The dev server starts 4 processes:

1. A Pulumi stack that manages your infrastructure
2. A watch dog that watches your data directory and reruns your pulumi stack when you make changes
3. A FastAPI server that serves the NextData API
4. A NextJS server that serves the NextData Dashboard

In the future, this can be dockerized so you can self host just the components you need.

### Adding data to your project

Much like the app router in NextJS, NextData uses the `data directory` to represent your data. When you hadd a directory to your data directory, NextData will automatically generate an S3 table for you.

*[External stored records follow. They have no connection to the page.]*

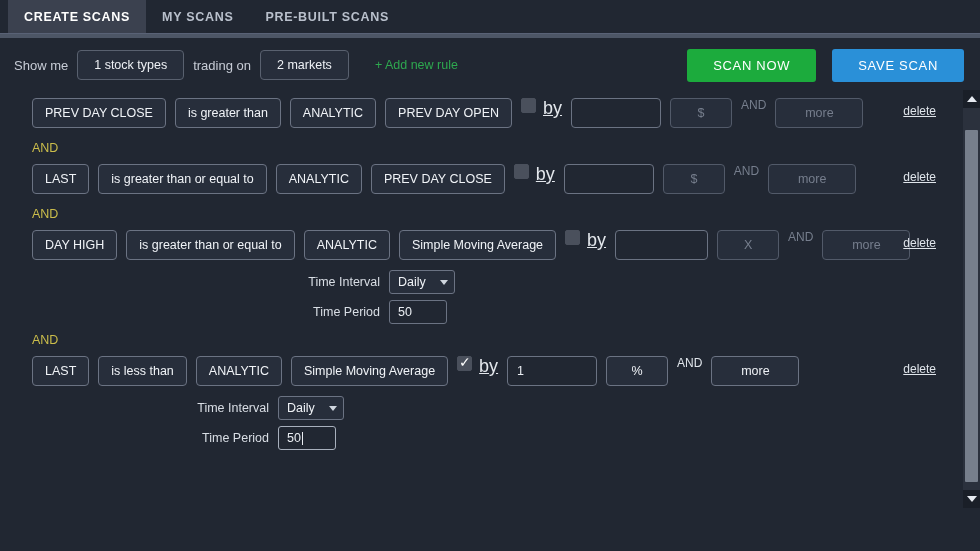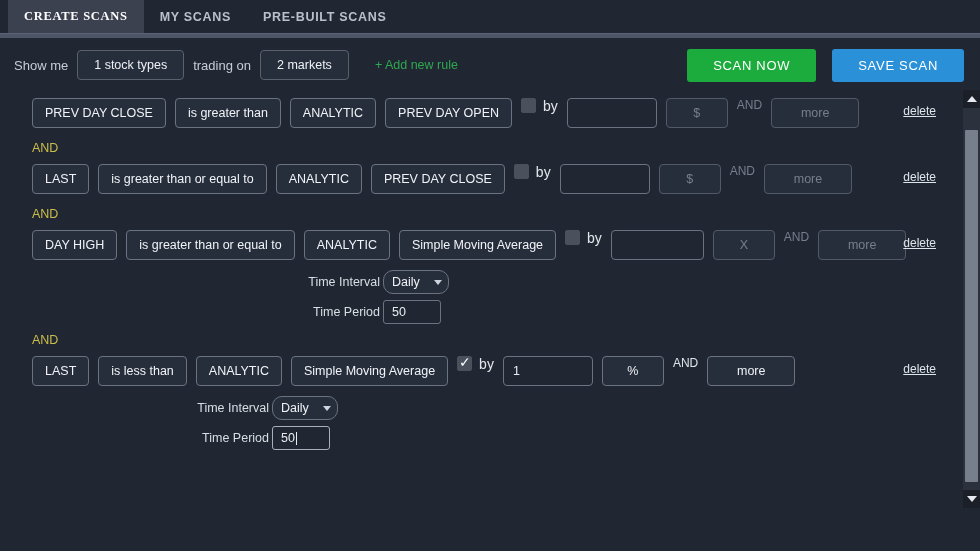"CREATE SCANS" .tab.active { font-family: Liberation Serif, serif -> none }
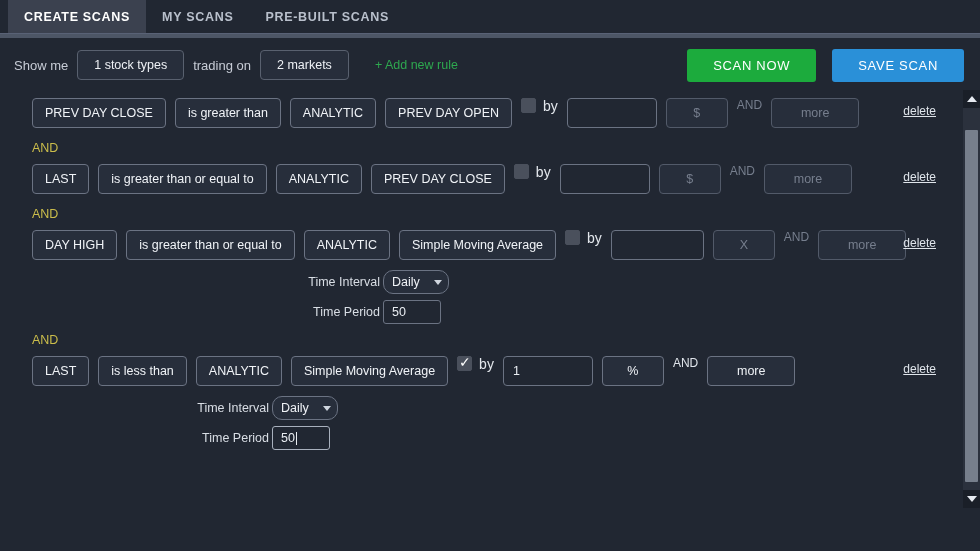"by" .by-label { font-size: 14px -> 18px; text-decoration: none -> underline }
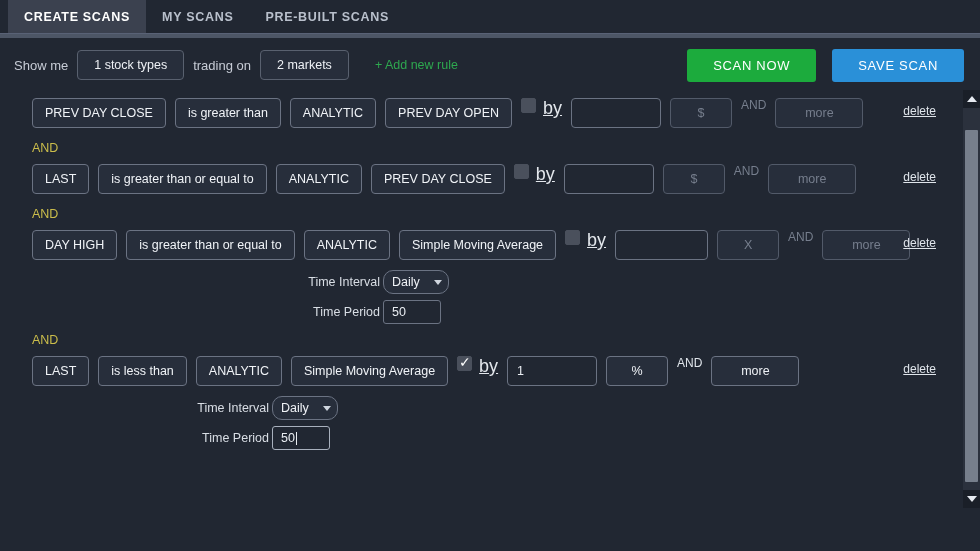"Time Interval" .sublabel { margin-right: 3px -> 9px }
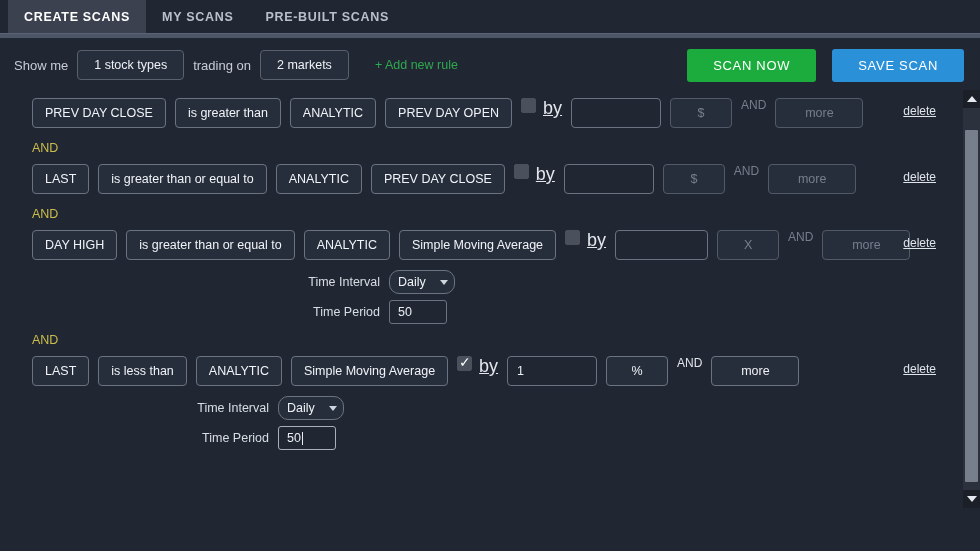"Daily" .selbox { border-radius: 10px -> 3px }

NextData also checks for certain magic files in each data table directory to determine how to process the data.

For example, adding an `etl.py` file will tell NextData to configure a Glue job to process the data. You only need to provide a connection name, and NextData will use the connection to read and write data to S3 using sensible defaults. Of course, you can customize the ETL script if you want using the `@glue_job` decorator.

Speaking of connections, NextData uses the `connections` directory to represent your data sources. Each connection is a set of credentials and configuration for a data source. NextData currently supports arbitrary connections through JDBC and DSQL, but in the future will support more data sources like Snowflake, BigQuery, etc.

## NextData Dashboard

The NextData Dashboard is a NextJS app that provides a UI for you to explore your data. It is powered by the NextData API, which is a FastAPI server that you can use to build your own custom APIs.

The Dashboard is where you can build your own queries, visualizations, and data products.